Why does Hosea 12 bring up Jacob and his transformation? It’s because Hosea 12 is comparing the original Israel (Jacob) with the Israelites of Hosea’s time. In particular, Hosea 12 says that the Israelites of Hosea’s time were like their forefather Jacob in the following ways:
– The Israelites had a transactional approach toward life. Like a “merchant” (v7), the nation of Israel was constantly striking bargains with other nations like Assyria and Egypt (v1). They put their hope in their ability to strike bargains with others.
– The Israelites had a history of acting dishonestly and deceitfully (“The merchant uses dishonest scales and loves to defraud” – v7).
– The Israelites put their hope in their own wealth (v8) (“Ephraim boasts, ‘I am very rich; I have become wealthy. With all my wealth, they will not find in me any iniquity of sin.'” – v8).
Yet unlike their forefather Jacob, the Israelites had not humbled themselves before God or returned to Him. God cared for the Israelites by sending prophets to speak to them (v10). He sent the prophet Moses to lead them out of slavery in Egypt and to care for them (v13). Yet the Israelites did not respond like Jacob did, with humility and repentance. Instead, they persisted in their idolatrous ways (v11) and continued their transactional approach toward God. By insisting on a transactional approach toward God, the Israelites were “feeding on the wind” (v1), pursuing something that was vain and futile and that only led to more lies, deceit and pain.

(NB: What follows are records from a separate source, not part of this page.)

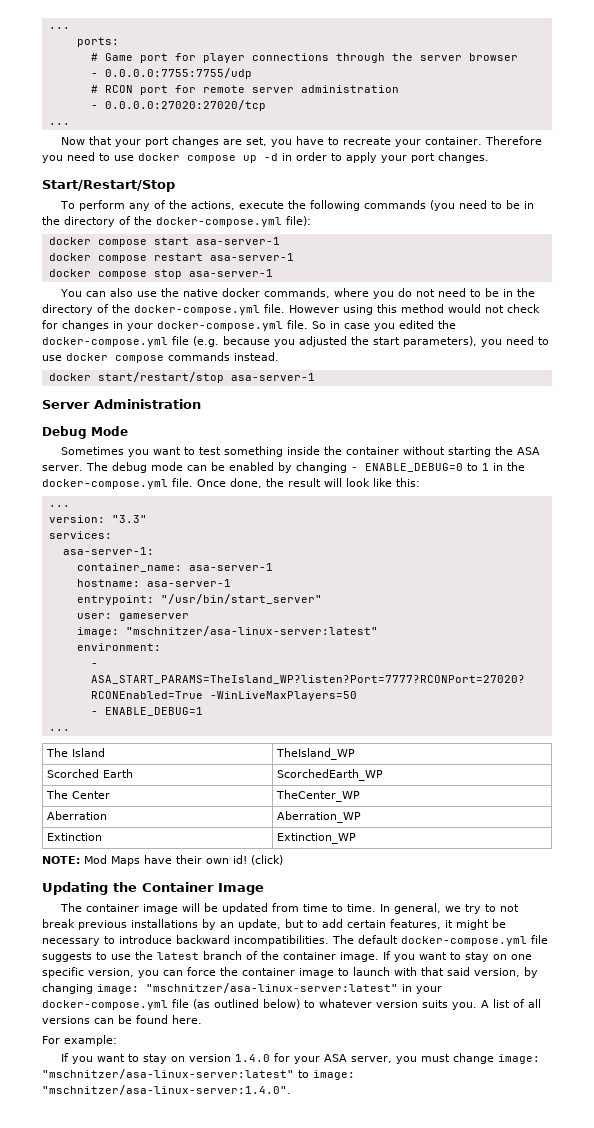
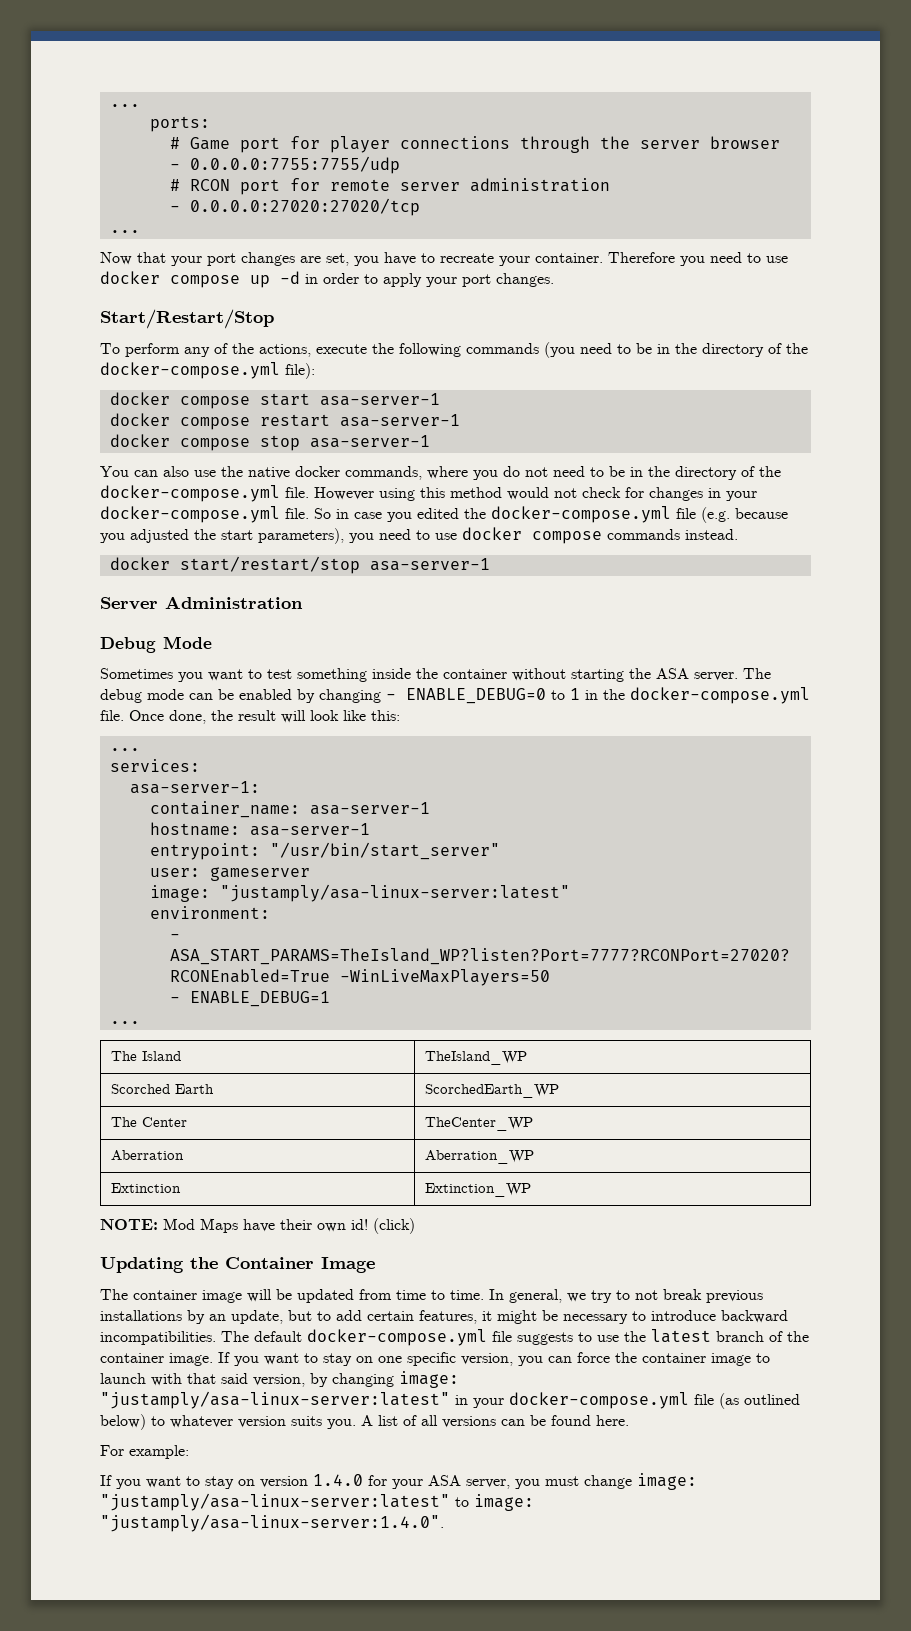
- version: "3.3"
  user: gameserver
- image: "mschnitzer/asa-linux-server:latest"
+ image: "justamply/asa-linux-server:latest"
- If you want to stay on one specific version, you can force the container image to launch with that said version, by changing image: "mschnitzer/asa-linux-server:latest" in your docker-compose.yml file (as outlined below) to whatever version suits you.
+ If you want to stay on one specific version, you can force the container image to launch with that said version, by changing image: "justamply/asa-linux-server:latest" in your docker-compose.yml file (as outlined below) to whatever version suits you.
- If you want to stay on version 1.4.0 for your ASA server, you must change image: "mschnitzer/asa-linux-server:latest" to image: "mschnitzer/asa-linux-server:1.4.0".
+ If you want to stay on version 1.4.0 for your ASA server, you must change image: "justamply/asa-linux-server:latest" to image: "justamply/asa-linux-server:1.4.0".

What can we learn from all this? Do you have a transactional approach toward God? Do you try to strike bargains with God (“If you give me this, then I will give you that”)? Do you secretly think you can earn God’s love? If so, then like Jacob you have a transactional approach toward God and you are deceiving yourself. God wants to move us from being deceivers (who think we can strike bargains with God and earn His love) to receivers (people who recognize that there’s nothing we can do to earn God’s love but that we can receive His love as a gift of His grace).
If you have a transactional approach toward God, then as verse 6 says, it’s time to “return to your God, hold fast to love and justice, and wait for your God always” (v6). (By the way, when it says, “hold fast to love and justice”, remember who is love and justice? Jesus! Hold fast to Him!)
If you insist on trying to earn God’s love rather than to receive it, you force God to deal with you on your transactional terms, and you will always fall short. As verse 2 says, “He will punish Jacob according to his ways and repay him according to his deeds”. (See also verse 14, the result of a transactional approach toward God.)
So don’t try to strike bargains with God. Stop trying to earn God’s love. Instead, like Jacob, humble yourself before Him. Admit that you are a sinner and receive His love, blessing and forgiveness through Jesus Christ. When you do, He will give you a new identity, just as He did Jacob.
Heavenly Father, may I not be deceived into thinking that I can earn or deserve Your love and favour. Like Jacob, help me to go from being a deceiver to a receiver, someone who receives Your love as a gift. Just as you gave Jacob a new name, may Your love redefine who I am and my purpose for living. In Jesus’ name, AMEN!